CRISIL has upgraded its rating on the long term bank facilities of PI Industries Limited (PI; part of the PI group) to 'CRISIL AA+/Stable' from 'CRISIL AA/Positive'. The rating on the short term bank facilities has been reaffirmed at 'CRISIL A1+'.
 
The rating upgrade reflects the  sustained improvement in PI's business risk profile backed by product and geographic diversity, especially in the custom synthesis and contract manufacturing (CSM) business, which accounted for ~70% of revenues in fiscal 2020. With a solid product line up, supportive policy environment, and normal monsoon, the domestic business (30% of revenues) is also expected to improve over the medium term. The recent acquisition of Isagro (Asia) Agrochemicals Private Limited (IAPL), with its complementary product portfolio and distribution channel, should further benefit PI's domestic business.
 
A strong order book of USD 1.5 billion (around Rs 11,000 crore) in the CSM segment from the existing product basket, improving contributions from recent new launches in the domestic market, and new molecule additions in both business segments, supports revenue visibility. Besides, agrochemical demand is expected to remain healthy in the domestic and European markets, overall leading to revenue growth of ~18-20% for PI over the medium term. The improving scale of operations and stronger product portfolio, along with healthy operating efficiencies, should translate into sustenance of operating margins of at least 20%, and lead to annual cash accruals of Rs 850-950 crore over the medium term.
 
The rating upgrade also factors in the strengthening of PI's already comfortable financial risk profile and liquidity, following the Rs 2000 crore equity infusion through Qualified Institutional Placement (QIP) route in July 2020. While PI's medium term organic and inorganic plans remain aggressive, its healthy annual cash generating ability and strong liquidity position is expected to obviate any pressure on the balance sheet, leading to continued strong credit metrics. That said, any material and very large debt funded acquisition will remain a monitorable.
 
 The ratings continue to reflect PI's growing presence in the CSM business supported by strong tie-ups with global innovators and established position in the domestic agrochemicals market supported by in-licensing business. The ratings also factor the group's healthy and improving financial risk profile and strong liquidity position. These rating strengths are partially offset by working capital-intensive operations and susceptibility to risks inherent in the agrochemicals sector.

Analytical Approach

For arriving at the ratings, CRISIL has combined the business and financial risk profiles of PI and its wholly-owned subsidiaries, PILL Finance & Investments Ltd (PFIL), PI Life Science Research Ltd (PLSRL),  PI Japan Co Ltd (PJCL) and IAPL. That's because all these companies, together referred to as the PI group, have the same promoters, and business and financial linkages. PFIL handles the investment activities of PI, while PLSRL handles its contract research and development activities. PJCL is the group's marketing arm in Japan.
 
Goodwill of ~Rs. 80 crore generated on account of acquisition of IAPL has been amortised over a period of 5 years.

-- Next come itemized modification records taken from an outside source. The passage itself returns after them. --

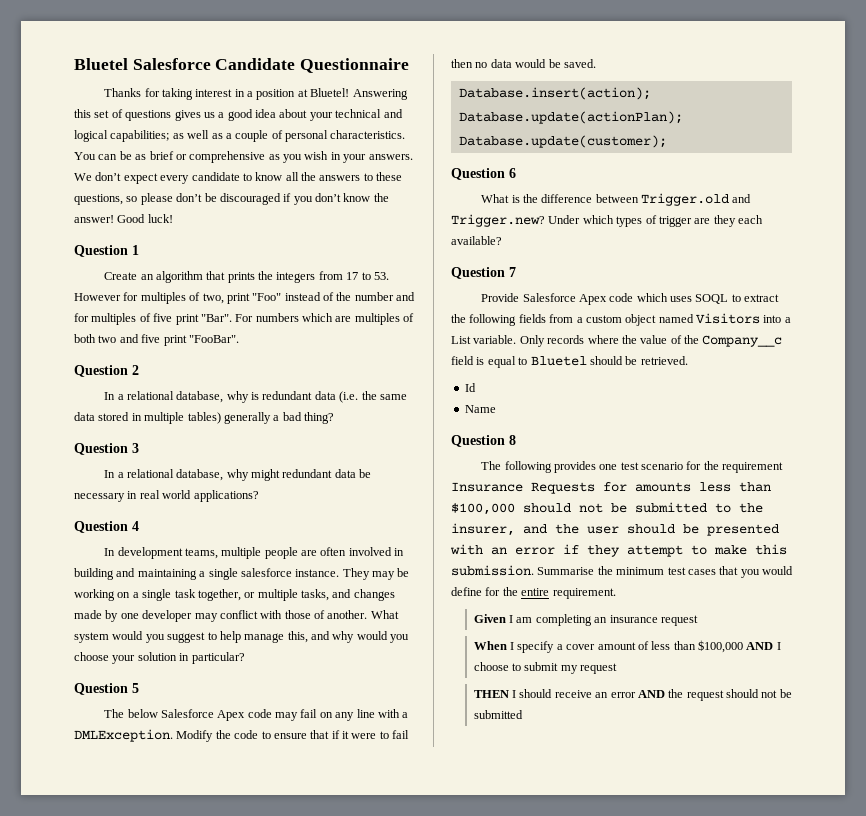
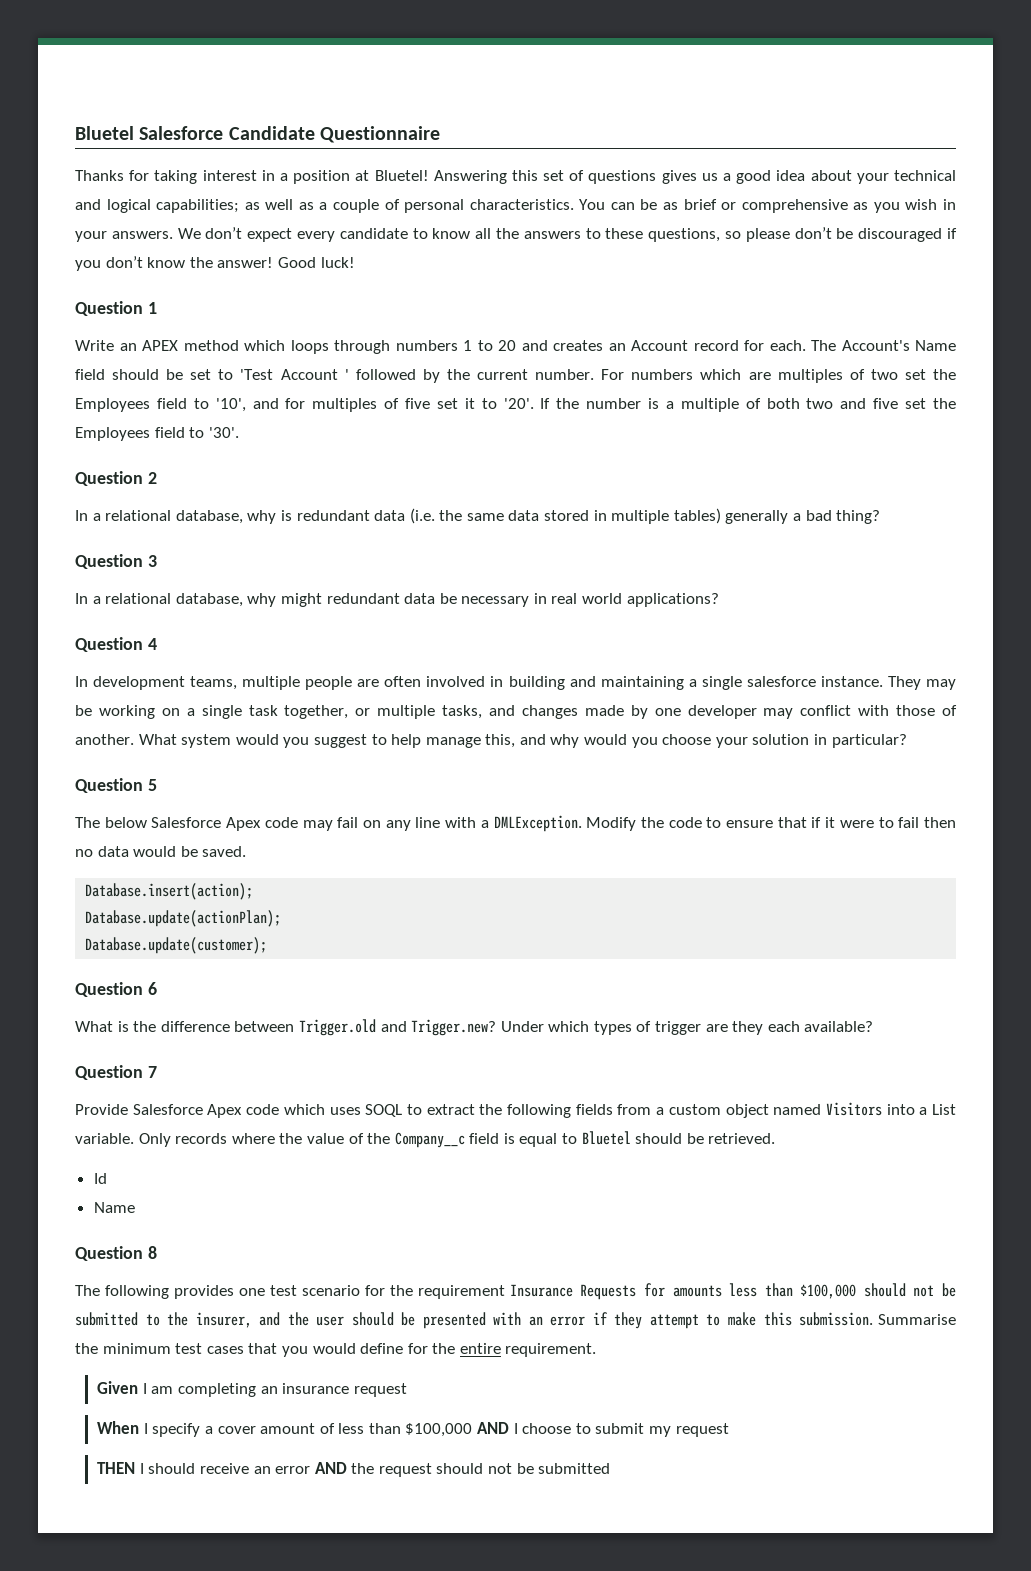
[104,271,389,283] [74,292,416,304] [74,313,232,325] Create an algorithm that prints the integers from 17 to 53. However for multiples of two, print "Foo" instead of the number and for multiples of five print "Bar". -> [75,340,956,354] [75,369,595,383] Write an APEX method which loops through numbers 1 to 20 and creates an Account record for each. The Account's Name field should be set to 'Test Account ' followed by the current number.
[74,334,239,346] both two and five print "FooBar". -> [870,369,956,380] [75,398,956,412] [75,427,239,441] two set the Employees field to '10', and for multiples of five set it to '20'. If the number is a multiple of both two and five set the Employees field to '30'.

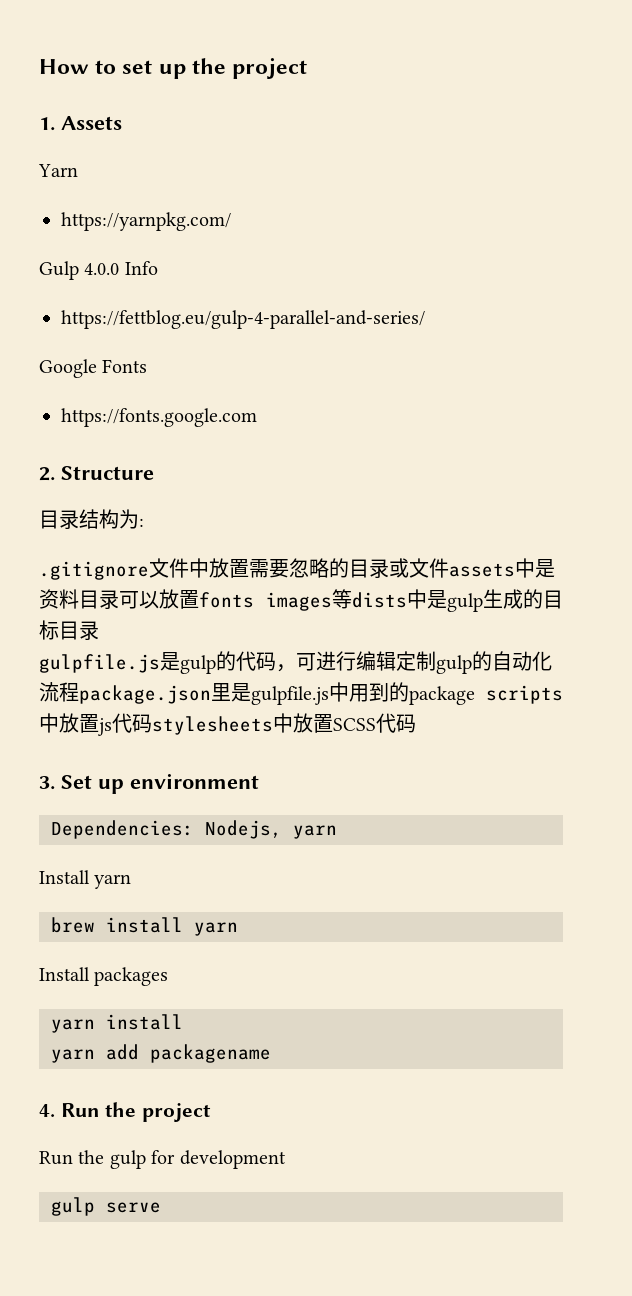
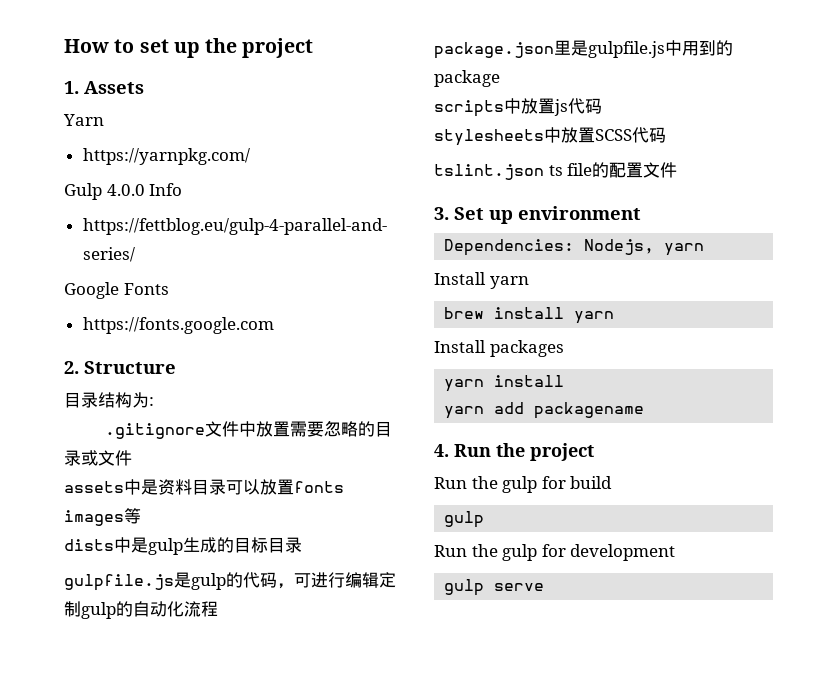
(449, 568) none -> (132, 458) //
(352, 599) none -> (141, 516) //
(79, 692) none -> (218, 609) //
(475, 695) none -> (500, 78) //
(152, 723) none -> (602, 106) //
(416, 723) none -> [434,162,678,180] // tslint.json ts file的配置文件
(212, 1112) none -> [434,476,613,493] [444,511,485,528] // Run the gulp for build // gulp

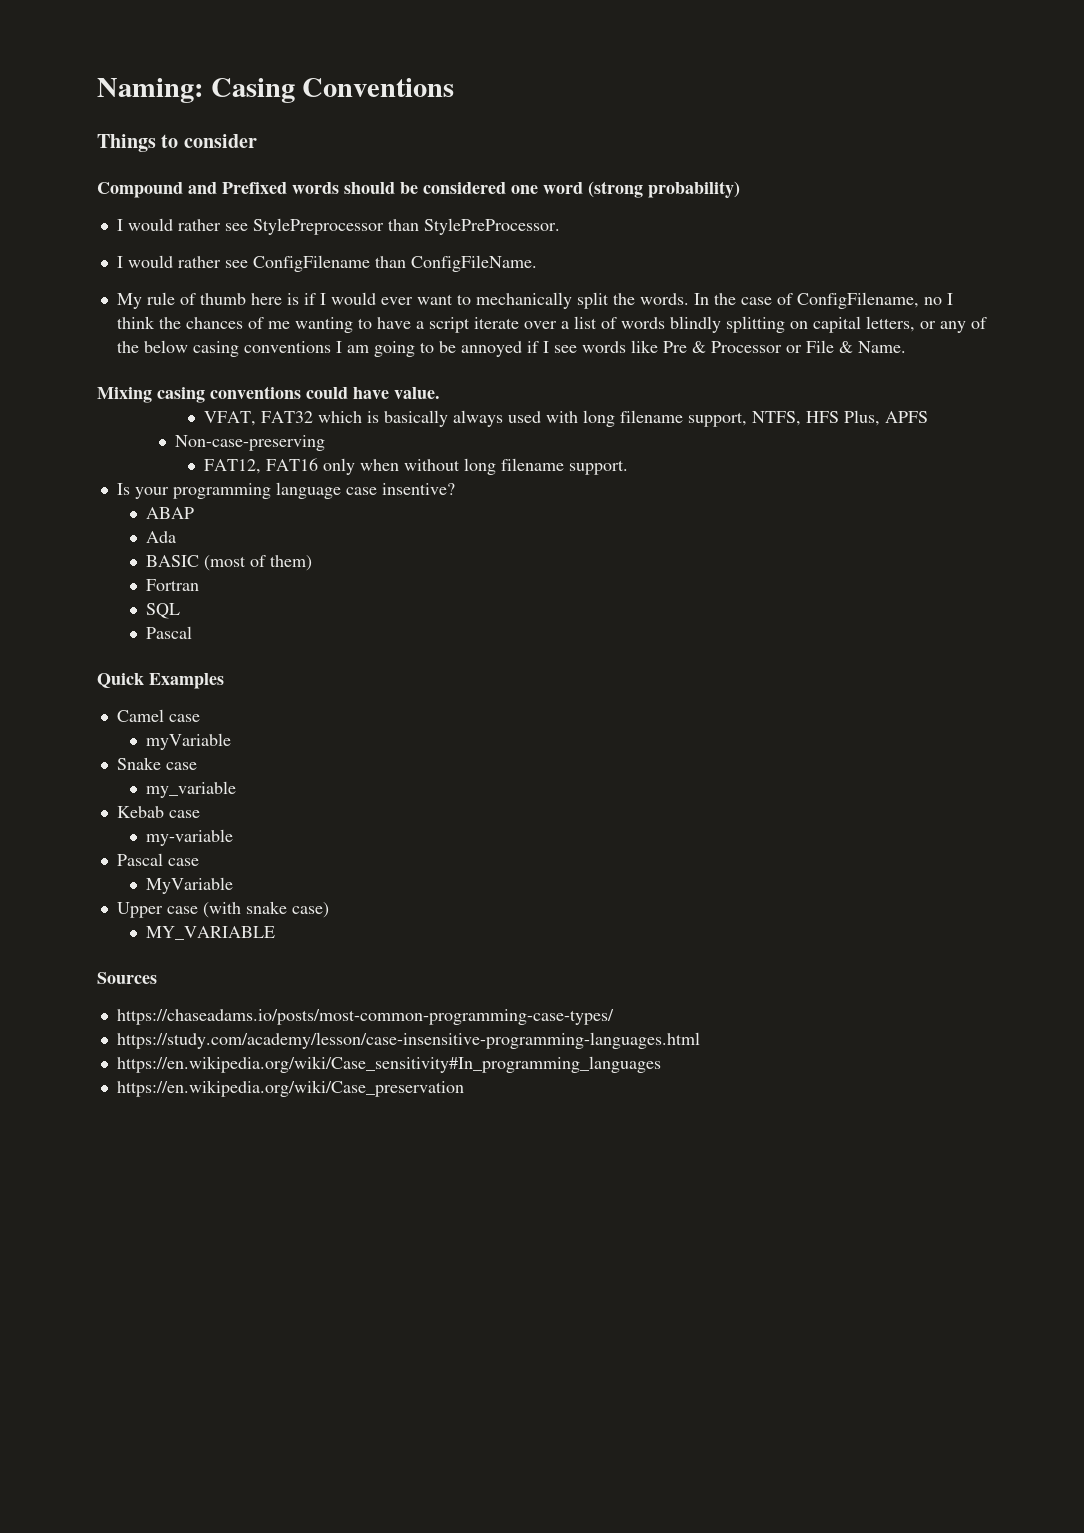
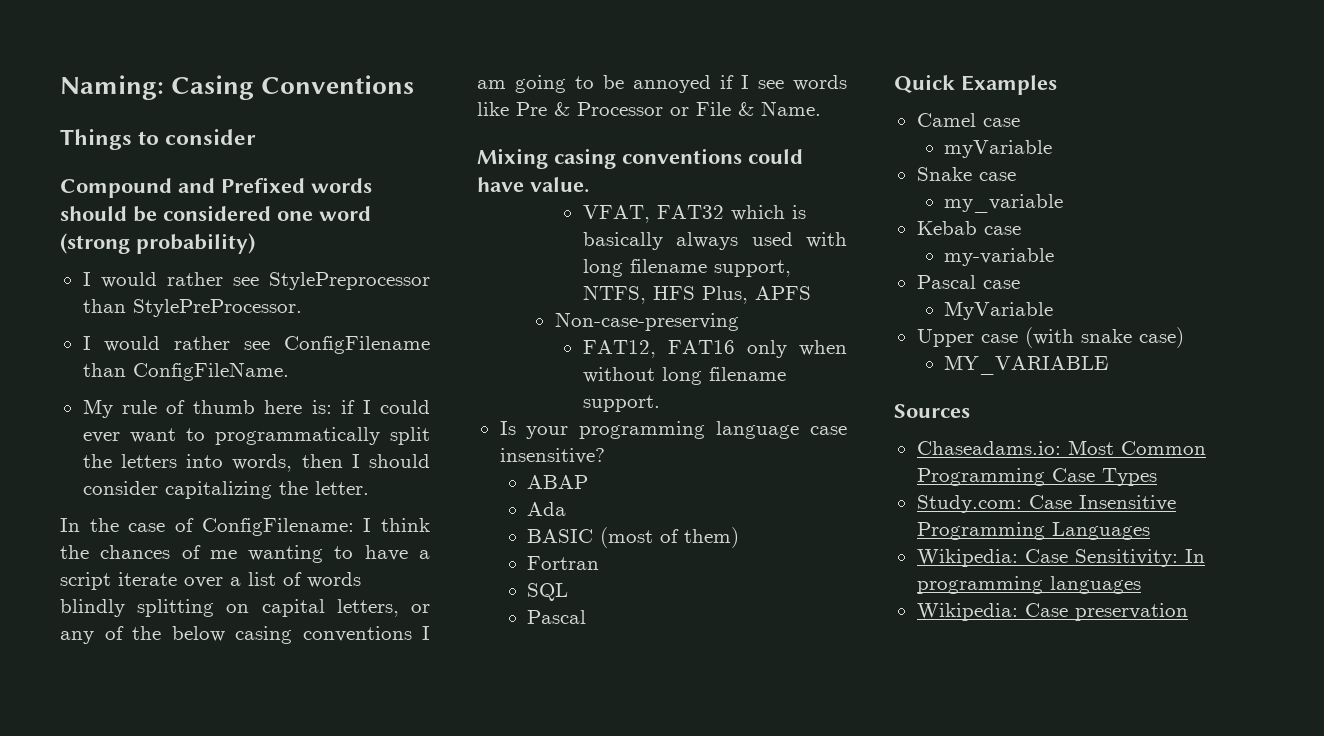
[286,292,376,305] is if I would -> [311,400,430,414] is: if I could
[475,292,572,309] mechanically -> [214,427,380,445] programmatically
[639,293,689,305] words. -> [120,454,430,472] [82,481,369,499] letters into words, then I should consider capitalizing the letter. //
[796,292,942,309] ConfigFilename, no -> [201,518,354,536] ConfigFilename:
[381,483,455,495] insentive? -> [499,448,605,464] insensitive?
[116,1009,614,1025] [116,1032,700,1049] [116,1056,661,1073] [116,1080,464,1097] https://chaseadams.io/posts/most-common-programming-case-types/ // https://study.com/academy/lesson/case-insensitive-programming-languages.html // https://en.wikipedia.org/wiki/Case_sensitivity#In_programming_languages // https://en.wikipedia.org/wiki/Case_preservation -> [916,440,1206,455] [916,468,1157,486] [916,495,1176,513] [916,522,1150,540] [916,549,1205,567] [916,576,1141,594] [916,603,1188,621] Chaseadams.io: Most Common Programming Case Types // Study.com: Case Insensitive Programming Languages // Wikipedia: Case Sensitivity: In programming languages // Wikipedia: Case preservation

Please refer Annexure - List of Entities Consolidated, which captures the list of entities considered and their analytical treatment of consolidation.

Key Rating Drivers & Detailed Description
Strengths
* Growing presence in CSM exports: The CSM export segment is marked by a significantly de-risked business model, which provides healthy revenue visibility and stable profitability. The PI group is one of the pioneers of CSM in the agrochemical space in India. The group, which has been engaged in this business for over a decade, has built a strong reputation, based on its sound research capabilities. Its clientele includes some of the largest agrochemical innovator companies in the world. The group has invested significantly in enhancing manufacturing capacities over the past five fiscals and has commercialised 37 molecules up to fiscal 2020.
 
CSM business's revenues registered a healthy CAGR of around 30% between fiscals 2012 and 2020 on the back of regular launches of new products, and not withstanding tepid demand for agrochemicals in the European market in fiscals 2019 and 2020. Going forward, the CSM business is expected to grow at around 20-25% backed by current healthy order book position of ~USD 1.5 billion; thus providing revenue visibility for the next 2-3 years.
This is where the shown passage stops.